Peer to peer lending is a relatively simple way for investors to lend money to individuals and businesses who are looking to raise capital relatively quickly. Peer to peer lending (P2P) is an attractive form of investing for people with private capital to invest because it often offers greater returns compared with traditional savings accounts.

There are several different types of P2P lending, but the main ones include:

  • Individual lending: The most simple type of peer to peer lending definition and where it originated. Individuals take out a personal loan funded by a number of investors. The borrower then pays back the loan over the agreed period with the agreed interest.
  • Company lending: This can either be a simple business loan and is treated like individual lending, or it can be what’s known as ‘invoice finance.’ Invoice finance works by the company borrowing an amount from an investor(s) against future cash it has coming in from invoices. I.e., When the company’s customers pay the invoice, the company pays the loan back with that income.
  • Property lending: Property sourcing is becoming a massive part of the property market, and this is where investors usually lend an amount to a developer or property investor to either build or buy property. Once the property is sold or let, the loan is repaid, plus interest.
  • Underwriting: Whilst risk cannot be eliminated and even borrowers with good credit history can default on a repayment, platforms that are FSCS regulated have strict underwriting processes in place to limit the risk of borrowers defaulting.
  • Contingency: Many P2P platforms recover the debt as soon as a borrower misses a repayment, with some platforms offering contingency funds to cover any missed repayments so the lender doesn’t lose out.
  • Diversification: Having a diverse investment portfolio is essential for the long-term success of investors, and P2P platforms use various algorithms to asses peer to peer lending trends to average out the default rate and ensure only a small amount of capital is at risk should a borrower default.
  • -A useful alternative to banks and traditional loans, especially for those who have been unsuccessful at gaining funding through conventional methods
  • -Most P2P transactions take place online, making the process quick and easy
  • -Repayment terms tend to be fixed monthly repayments with lower interest rates compared with banks
  • -Many are unsecured loans, so business or personal assets aren’t at risk
  • -When checking different loan rates, credit scores aren’t affected
  • -Usually more flexibility with how the loan is spent

How does peer to peer lending work?

Peer to peer lending works by matching borrowers with lenders. Traditionally this was done through a broker, however, increasingly it’s being done online through dedicated peer to peer lending platforms.

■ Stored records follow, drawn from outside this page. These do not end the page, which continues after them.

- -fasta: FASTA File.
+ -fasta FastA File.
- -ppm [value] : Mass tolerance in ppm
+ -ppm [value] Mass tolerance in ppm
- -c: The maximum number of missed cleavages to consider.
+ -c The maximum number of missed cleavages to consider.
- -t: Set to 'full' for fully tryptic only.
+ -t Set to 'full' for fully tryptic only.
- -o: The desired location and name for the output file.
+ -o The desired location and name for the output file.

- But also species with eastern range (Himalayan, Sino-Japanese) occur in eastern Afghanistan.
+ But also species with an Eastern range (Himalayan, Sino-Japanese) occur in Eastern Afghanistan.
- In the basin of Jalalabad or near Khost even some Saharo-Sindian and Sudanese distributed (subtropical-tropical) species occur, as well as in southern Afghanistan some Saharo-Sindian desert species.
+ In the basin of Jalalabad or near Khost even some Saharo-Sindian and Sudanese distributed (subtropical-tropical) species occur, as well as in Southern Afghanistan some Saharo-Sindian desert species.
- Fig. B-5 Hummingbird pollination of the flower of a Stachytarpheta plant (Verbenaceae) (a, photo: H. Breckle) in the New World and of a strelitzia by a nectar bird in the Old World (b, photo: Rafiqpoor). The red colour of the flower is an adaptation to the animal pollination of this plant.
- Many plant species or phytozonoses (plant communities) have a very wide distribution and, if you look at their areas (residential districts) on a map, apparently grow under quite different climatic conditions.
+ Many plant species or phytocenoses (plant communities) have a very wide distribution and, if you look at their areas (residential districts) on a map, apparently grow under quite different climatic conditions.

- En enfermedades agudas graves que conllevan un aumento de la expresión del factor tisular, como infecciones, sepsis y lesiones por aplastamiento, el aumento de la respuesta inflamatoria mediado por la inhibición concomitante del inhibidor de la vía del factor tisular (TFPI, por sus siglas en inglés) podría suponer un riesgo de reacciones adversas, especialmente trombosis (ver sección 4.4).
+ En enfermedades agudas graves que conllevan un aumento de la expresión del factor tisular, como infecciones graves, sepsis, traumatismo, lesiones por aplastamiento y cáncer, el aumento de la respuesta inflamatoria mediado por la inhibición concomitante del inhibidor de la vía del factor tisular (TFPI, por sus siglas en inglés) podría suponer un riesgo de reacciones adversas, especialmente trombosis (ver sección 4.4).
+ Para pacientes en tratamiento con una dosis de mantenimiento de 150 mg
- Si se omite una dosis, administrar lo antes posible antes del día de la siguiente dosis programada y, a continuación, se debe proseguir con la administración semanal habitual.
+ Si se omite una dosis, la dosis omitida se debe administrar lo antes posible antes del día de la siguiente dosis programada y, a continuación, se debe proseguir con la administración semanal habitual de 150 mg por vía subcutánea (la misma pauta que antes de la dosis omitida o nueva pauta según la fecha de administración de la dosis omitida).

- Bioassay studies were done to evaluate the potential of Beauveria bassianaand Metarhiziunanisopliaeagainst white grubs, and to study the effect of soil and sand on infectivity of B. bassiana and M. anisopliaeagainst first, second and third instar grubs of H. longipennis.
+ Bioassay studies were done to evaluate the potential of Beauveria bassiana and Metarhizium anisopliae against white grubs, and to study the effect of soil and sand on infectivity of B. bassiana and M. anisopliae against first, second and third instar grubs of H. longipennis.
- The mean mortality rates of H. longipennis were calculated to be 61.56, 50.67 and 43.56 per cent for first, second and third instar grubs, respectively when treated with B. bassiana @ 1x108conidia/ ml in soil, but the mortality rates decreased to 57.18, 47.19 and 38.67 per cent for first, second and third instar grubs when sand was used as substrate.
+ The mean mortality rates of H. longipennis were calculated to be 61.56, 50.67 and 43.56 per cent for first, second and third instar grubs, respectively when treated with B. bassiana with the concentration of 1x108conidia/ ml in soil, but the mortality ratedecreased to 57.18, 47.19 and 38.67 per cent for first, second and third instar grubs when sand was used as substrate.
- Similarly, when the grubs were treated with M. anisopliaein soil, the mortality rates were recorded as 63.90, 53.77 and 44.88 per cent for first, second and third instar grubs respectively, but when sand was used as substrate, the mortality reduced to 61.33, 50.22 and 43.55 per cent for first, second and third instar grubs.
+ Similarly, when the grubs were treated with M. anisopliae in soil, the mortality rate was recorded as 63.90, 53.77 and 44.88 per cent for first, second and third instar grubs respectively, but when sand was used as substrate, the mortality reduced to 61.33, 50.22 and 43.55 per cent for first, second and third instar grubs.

If you’re looking for online peer to peer lending, you’ll need to apply to a P2P platform and complete the relevant forms. Based on the information you’ve submitted, you will be subject to a credit check to gauge your suitability and this will impact the APR you’ll be quoted.

Once you’re happy with the terms set out, an underwriter will make the final decision about your lending terms and whether you’re a suitable candidate to receive the loan. Once the loan has been paid, you will need to make the repayments set out in the terms, which will then be passed onto the individual lenders.

Peer to peer loans can be secured and unsecured, so making sure you understand the terms of the loan is important.

Peer to peer lending market size in the UK

Peer to peer lending has been steadily growing since 2012, and in 2020 amounted to 4.02 billion British pounds and peer to peer lending platforms have grown by 26.6% between 2016 and 2021.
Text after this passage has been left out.